Imam Ibnu Abdil Barr telah menukilkan ijma' akan hal itu dengan berkata, Apabila pelaku dosa besar meninggal dunia, tempat kembalinya diserahkan kepada Allah. Jika Allah menghendaki Allah mengampuninya dan jika Allah menghendaki Allah akan mengadzabnya. Jika Allah mengadzabnya, itu karena kejahatannya. Dan apabila Allah memaafkan, itu karena Allah Maha Memaafkan dan Maha Pengampun. Apabila dia bertaubat sebelum meninggal dunia sebelum kedatangan kematian, dia menyesal dan berkeyakinan untuk tidak mengulangi dosanya, meminta ampun dan takut kepada Allah maka dia seperti orang yang tidak berdosa. Dan dengan ini, semuanya terdapat atsar-atsar yang shahih dari ulama salaf dan dipegang oleh sekelompok ulama muslimin.
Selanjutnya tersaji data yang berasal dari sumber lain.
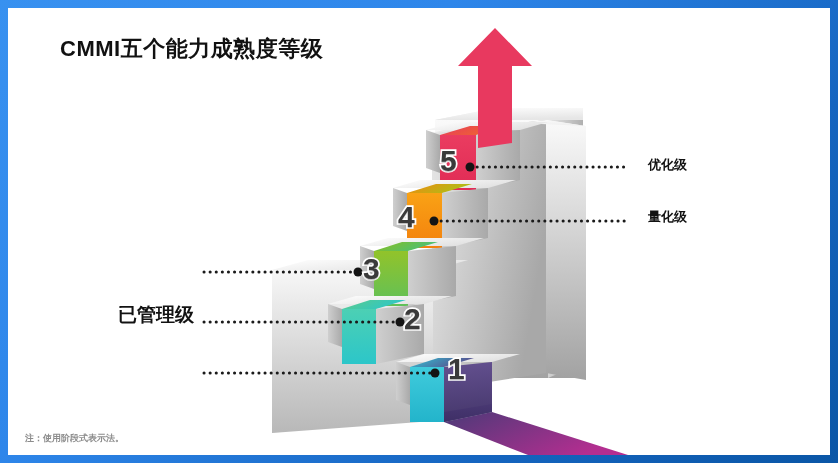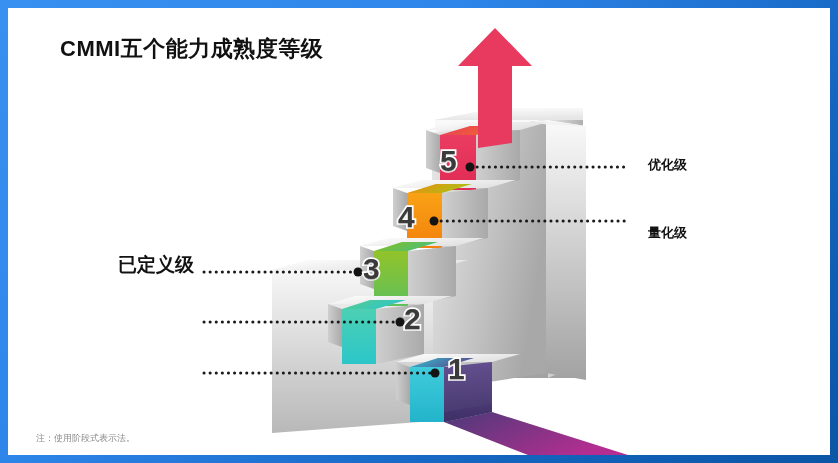"量化级" div.rlabel { top: 216px -> 200px }
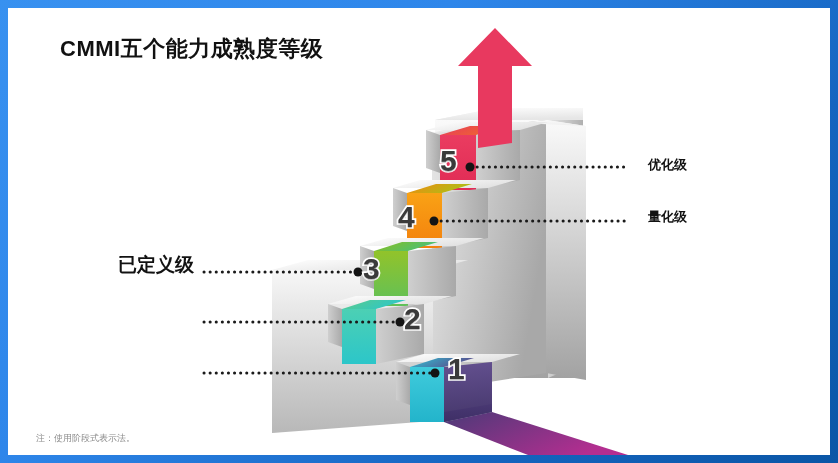"已定义级" div.llabel { html: <div>已定义级</div> -> none }
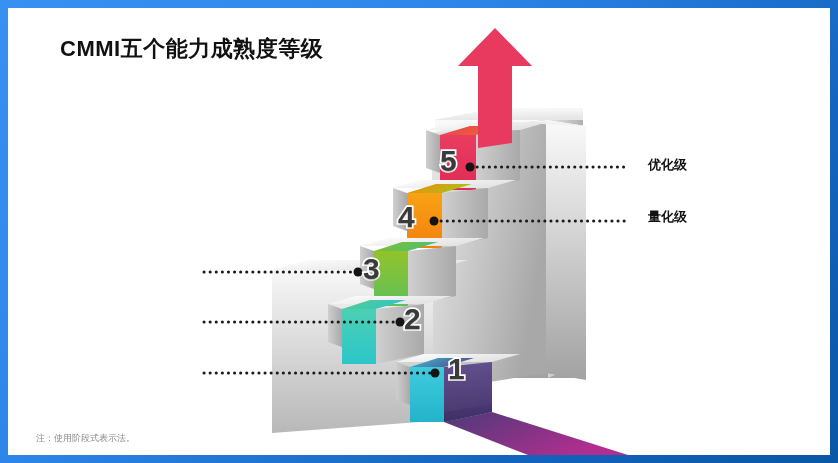"已管理级" div.llabel { html: none -> <div>已管理级</div> }
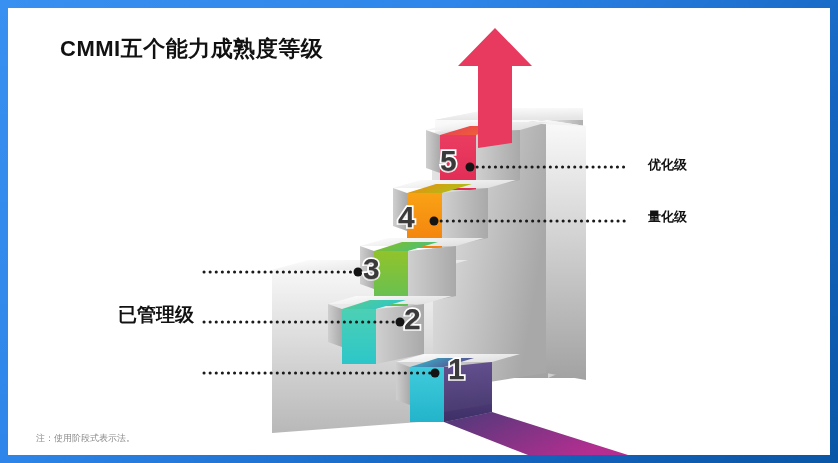"注：使用阶段式表示法。" #note { font-weight: none -> bold; left: 28px -> 17px }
Beliau juga berkata, "Ahli sunnah wal jama'ah –mereka adalah ahli fiqih dan atsar- telah bersepakat bahwa seseorang tidak akan dikeluarkan dari islam karena dosanya meskipun dosa besar".
Telah tersesat dari kebenaran dalam masalah ini dua kelompok:
1- Khawarij dan Mu'tazilah: Mereka melampaui batas sebagaimana kebiasaan mereka, mereka menghukumi pelaku maksiat dengan keluar dari keimanan di dunia ini, karena mereka berpendapat bahwa iman tidak bisa bertambah dan tidak berkurang. Kemudian Khawarij berkata dengan kafirnya pelaku maksiat sedangkan Mu'tazilah berkata bahwa pelaku maksiat berada di antara dua posisi yaitu tidak muslim dan tidak kafir.
Adapun di akhirat, mereka bersepakat bahwasanya pelaku maksiat kekal di dalam neraka, dia tidak mendapatkan ampunan Allah dan tidak pula mendapatkan syafaat seorang pemberi syafaat. Mereka bersepakat dalam hukuman di akhirat dan berselisih dalam hukuman di dunia.
2- Murjiah: Mereka meremehkan sebagaimana kebiasaan mereka, mereka menjadikan pelaku maksiat sebagai seorang mukmin yang sempurna keimanannya, imannya sebagaimana keimanan para nabi. Ini hukum mereka di dunia dan tidak ada hukuman bagi pelaku maksiat di akhirat.
Syeikhul Islam berkata, "Murjiah: Orang-orang yang memastikan dengan tidak mendapatkan adzab bagi seorangpun dari orang-orang fasik umat ini".
Adapun Ahlu Sunnah mereka berkata: Dia mukmin dengan keimanannya fasiq dengan dosa besarnya, dia pantas mendapatkan janji Allah dengan keimanannya dan mendapatkan ancaman Allah dengan kemaksiatannya. Dia tidak akan kekal di dalam neraka sebagaimana kekalnya orang kafir, akan tetapi dia akan keluar dari neraka setelah disucikan dari dosa atau mendapatkan syafaat atau mendapatkan ampunan dan rahmat Allah dan dia akan masuk surga dengan mendapatkan rahmat dan ampunan. Ahlu Sunnah tidak memberikan kepada pelaku maksiat iman mutlak yaitu kesempurnaan iman dan tidak mengambil darinya mutlak iman yaitu pokok keimanan.
Kita memohon kepada Allah maaf dan keridhaan-Nya, rahmat dan ampunan-Nya serta keutamaan dan kebaikan-Nya.
Sumber: Al-Intishar Bi Syarh Aqidah Aimmah Al-Amshar karya Dr. Muhammad bin Musa Alu Nashr: 275-280 diterjemahkan oleh Rohmatullah Ngimaduddin, Lc.